This is PART 4 in a series of blog posts that document our research, strategic thinking, observations and debates as we take on one of the last vestiges of the industrial revolution: the practice in schools of organizing kids into grade levels according to their chronological age.  

There are often more questions than answers.

If we group our students according to their level of mastery and not by grade or chronological age;

If we defy all standard practice and industry norms and cultural mores and the hallowed “way we do things here”;  

If we defy American tradition itself and simply assign children to classroom groupings according to what they are ready to learn next… 

We must prepare to answer the questions.  So we started by asking them ourselves:

question mrkMaureen asked:  “Is it LEGAL to group kids for instruction– and eventually assign them a standardized test– according to their proficiency levels?” and “Is it ethical?”

Melinda asked: “If all kids take the California Standards Test according to their mastery level… and all kids end up scoring Proficient… won’t that look like we are cheating?”

Ryan asked: “A lot of our students are at different levels of proficiency for different subjects.  Some are proficient in math but not language arts.  So the state would have to provide our students with two different tests– two different grade levels.  Are they going to be able to do that?”

Lowell asked: “So you are talking about ‘dummying down’ the rigor just so you get higher test scores?”

Anthony asked: “Isn’t this just a sneaky way of avoiding accountability as a charter school?”

The Wizard asked:  “If we are labeling and re-labeling students by something other than a traditional grade level…  won’t that effect our funding from the state?”

Ivonne asked:  “If kids are grouped by mastery levels… and they don’t move to the next level until they demonstrate mastery of the level they are on… what happens to the kid that never demonstrates mastery?  Are we going to have 19 year-olds on our K-8 campus now?”

Kira said: “It sounds like your plan takes a lot of pressure off the teachers with those AYP goal and other requirements by the state of California.”  Then Kira asked:  “But if you do that, and now kids move to the next level only after they score Proficient on the CST… haven’t you now transferred the pressure from the teachers to the students?  What if you have students whojust aren’t good test takers? Are they stuck in elementary school forever?”

Conchita asked: “If you establish an age limit at El Milagro, and declare that you can’t stay here after the age of , say 14… but they still haven’t demonstrated mastery of the 8th Grade Test,  are you just going to socially promote them to high school?”

And “How is that any different than what we do now?”

Maria asked: “What about students transferring in during the school year from traditional graded schools?  If their child is a 5th grader, they are going to want them placed in the 5th grade!”

The Wizard is entitled to two questions so he asked: “How might our technology infrastructure play a role in helping students advance?”

pk asked: “Do you trust the California Standards Test… let alone the state standards… to serve as the benchmark for mastery before students can advance?”

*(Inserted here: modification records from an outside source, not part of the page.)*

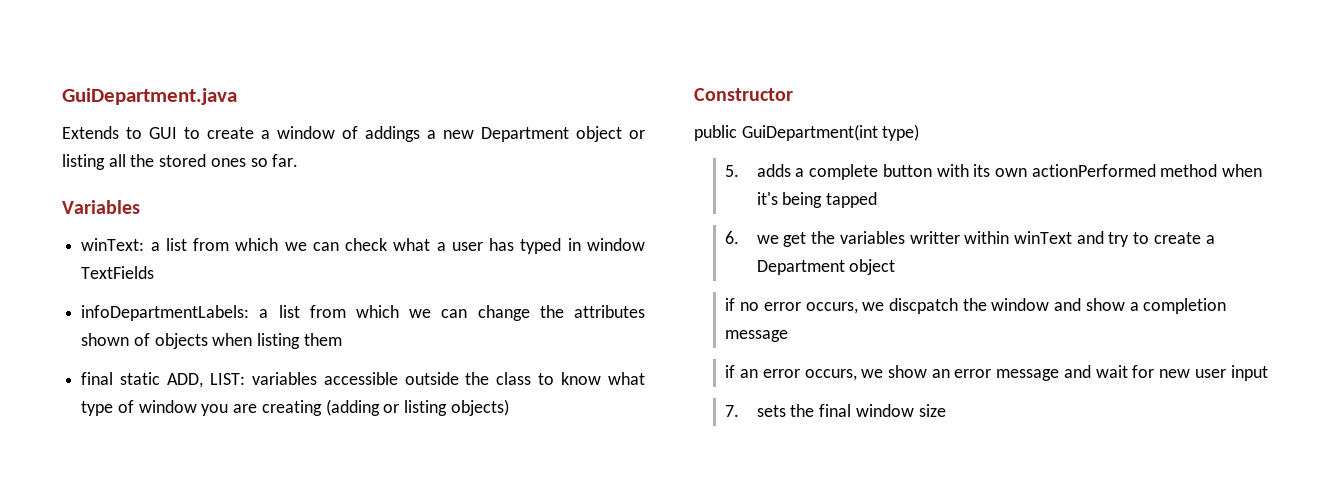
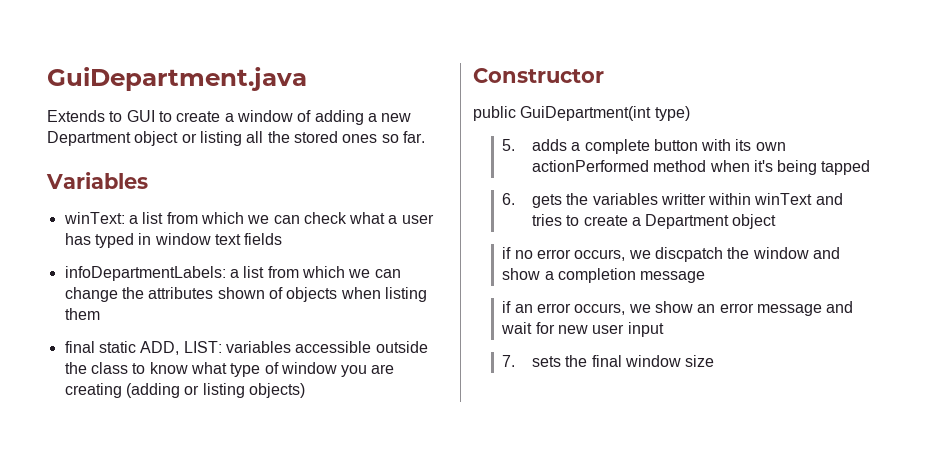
[365,126,420,142] addings -> [314,110,364,125] adding
[81,266,155,279] TextFields -> [214,233,283,245] text fields
[756,232,807,247] we get -> [531,194,562,208] gets
[1108,232,1130,247] try -> [531,214,562,226] tries

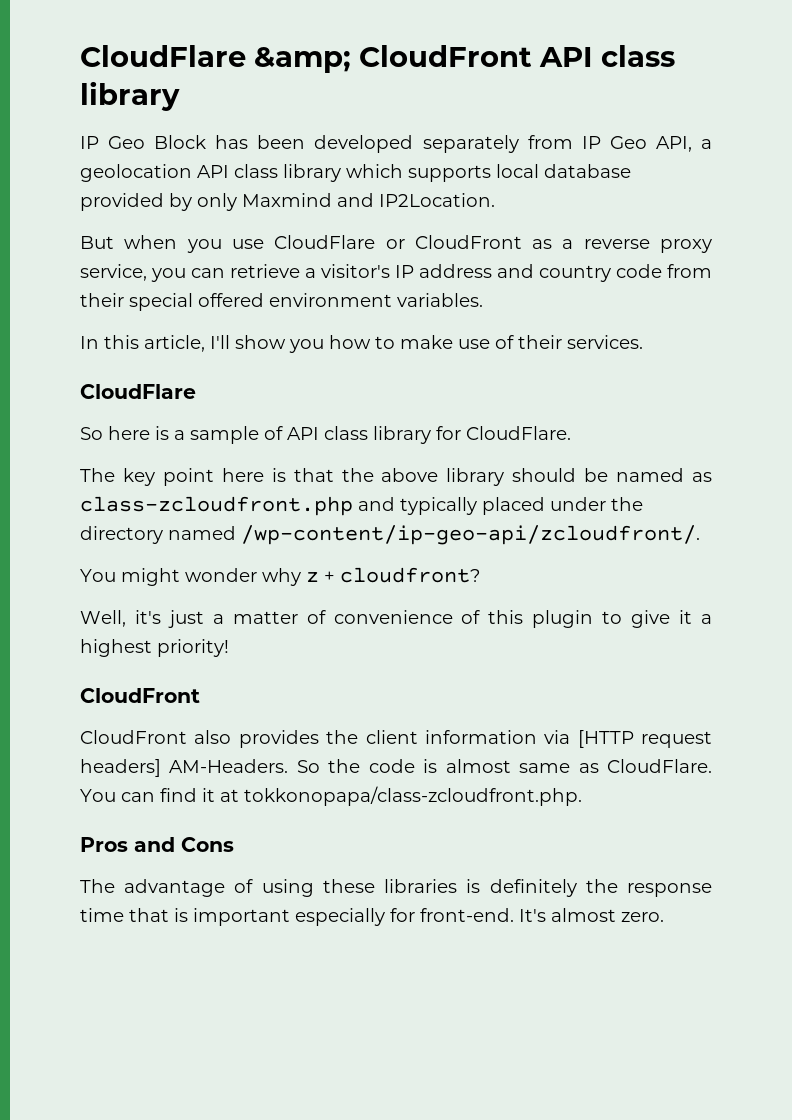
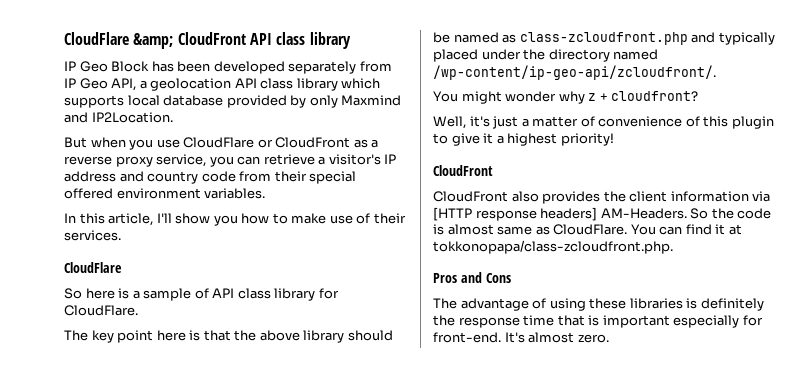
[641,731,712,748] request -> [475,210,537,221] response

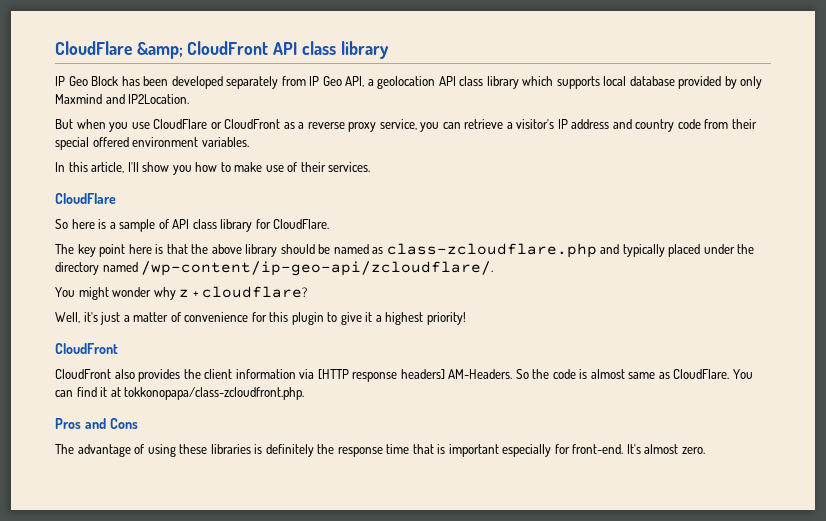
[519,32,688,45] class-zcloudfront.php -> [386,243,597,258] class-zcloudflare.php
[433,65,716,80] /wp-content/ip-geo-api/zcloudfront/. -> [141,261,494,276] /wp-content/ip-geo-api/zcloudflare/.
[611,91,699,101] cloudfront? -> [202,286,308,298] cloudflare?
[685,116,700,127] of -> [251,312,267,322] for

Ricky asked: “Is this a protest against NCLB and the state’s accountability system… or a legitimate response to what the data tells us?”

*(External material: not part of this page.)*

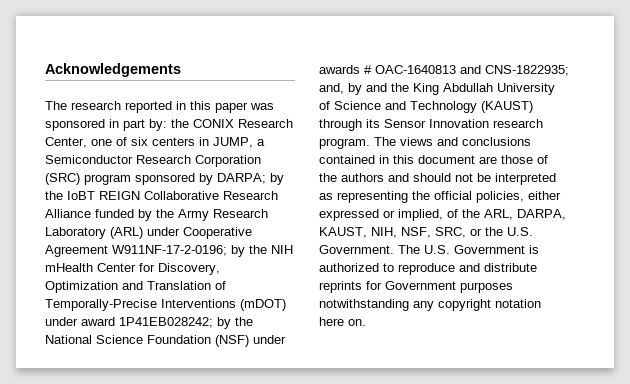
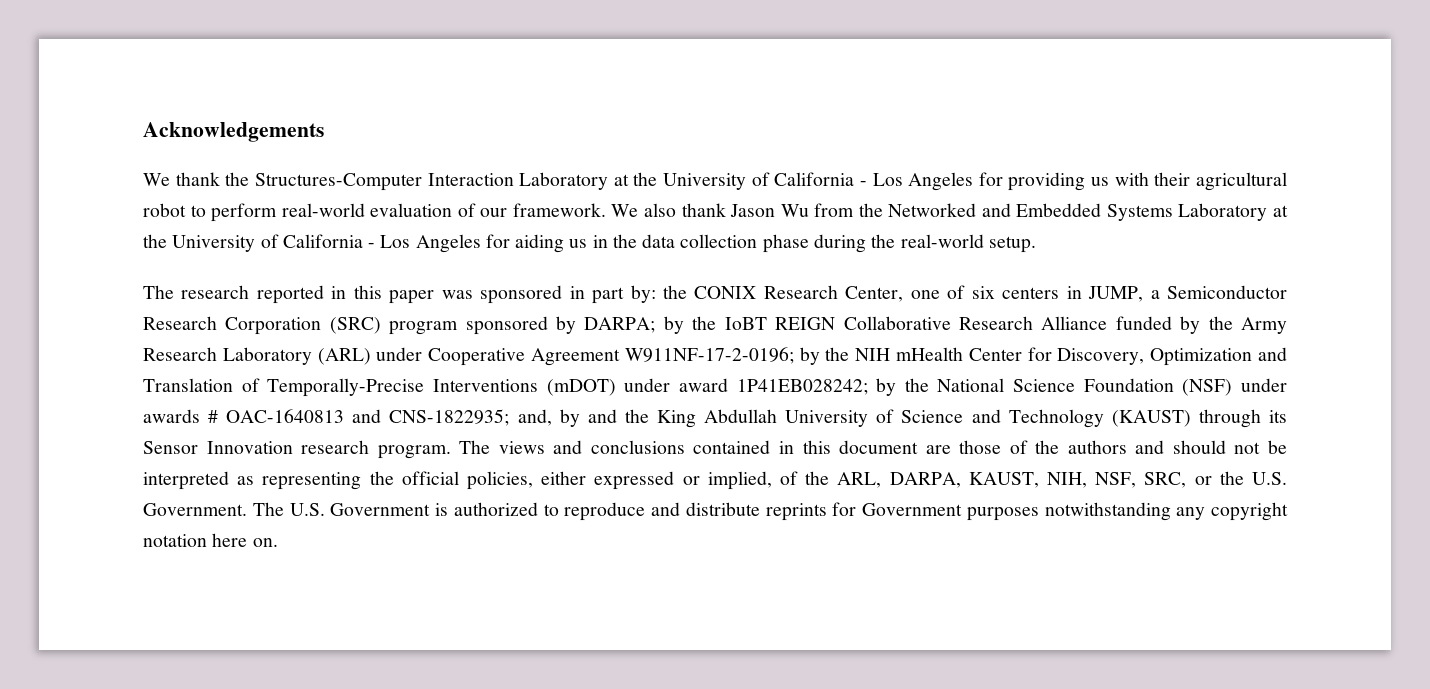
(181, 70) none -> [143,172,1287,191] [143,203,1288,222] [143,234,1036,253] // We thank the Structures-Computer Interaction Laboratory at the University of California - Los Angeles for providing us with their agricultural robot to perform real-world evaluation of our framework. We also thank Jason Wu from the Networked and Embedded Systems Laboratory at the University of California - Los Angeles for aiding us in the data collection phase during the real-world setup.

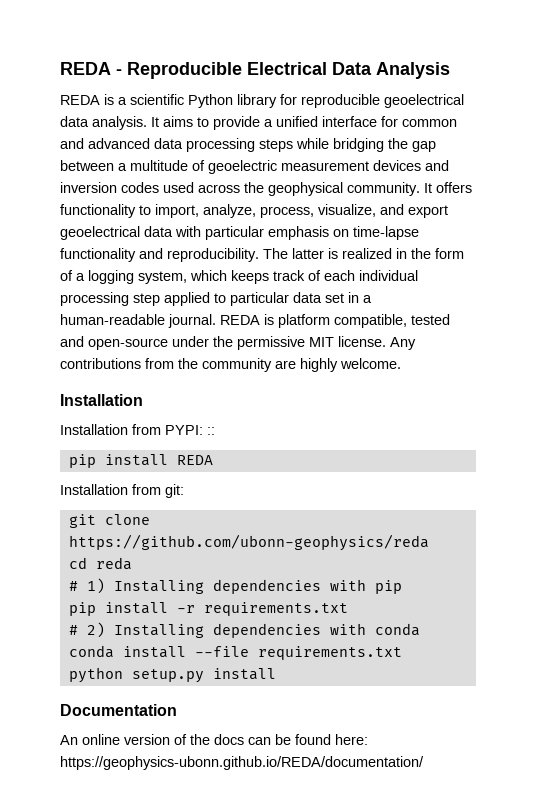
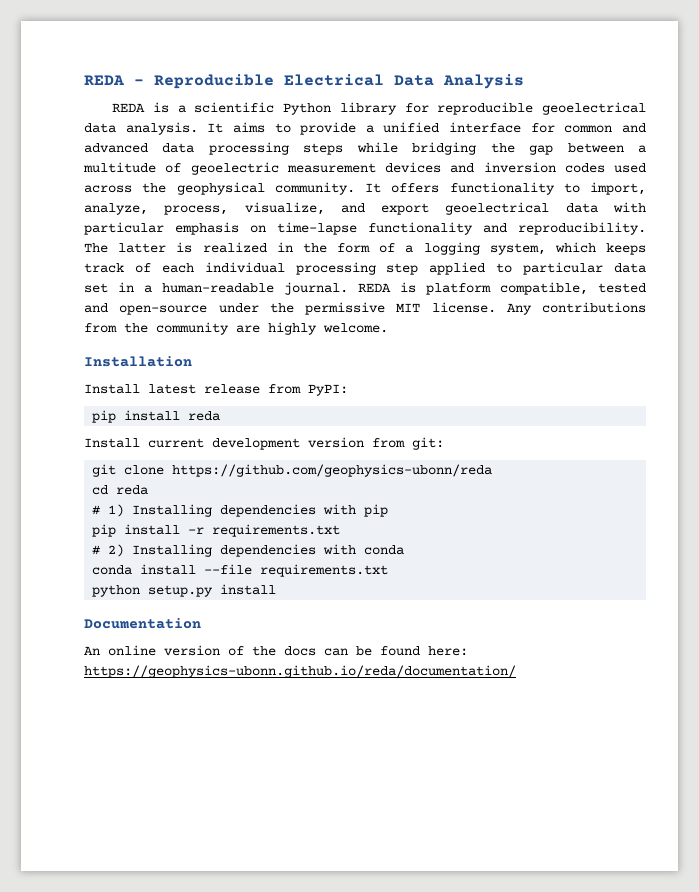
[60,424,215,435] [68,454,213,468] [60,484,128,495] Installation from PYPI: :: // pip install REDA // Installation -> [84,384,348,396] [92,410,221,423] [84,437,364,450] Install latest release from PyPI: // pip install reda // Install current development version
[68,534,429,551] https://github.com/ubonn-geophysics/reda -> [172,464,493,477] https://github.com/geophysics-ubonn/reda
[60,756,424,770] https://geophysics-ubonn.github.io/REDA/documentation/ -> [84,665,516,678] https://geophysics-ubonn.github.io/reda/documentation/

celloJonathan noted: “There are a lot of ways to demonstrate mastery of state standards other than by a standardized test.  Are you giving the CST too much credibility as the main determiner of students moving forward? Are there other ways kids can demonstrate mastery of the state standards?”

RT asked: “Isn’t this a return to tracking?  Not that I see a conspiracy in every new idea, but we have been down this road before.  Isn’t this just another systemic guarantee that the same kids that always get left behind will still get left behind?”

Annie asked: “Can’t you achieve the same thing within the existing system of grade level groupings?”  

And since we are married she asked:  “You just aren’t happy until you are on the verge of getting fired, are you?”

Questions reflect the depth of the chaos. Or predict it.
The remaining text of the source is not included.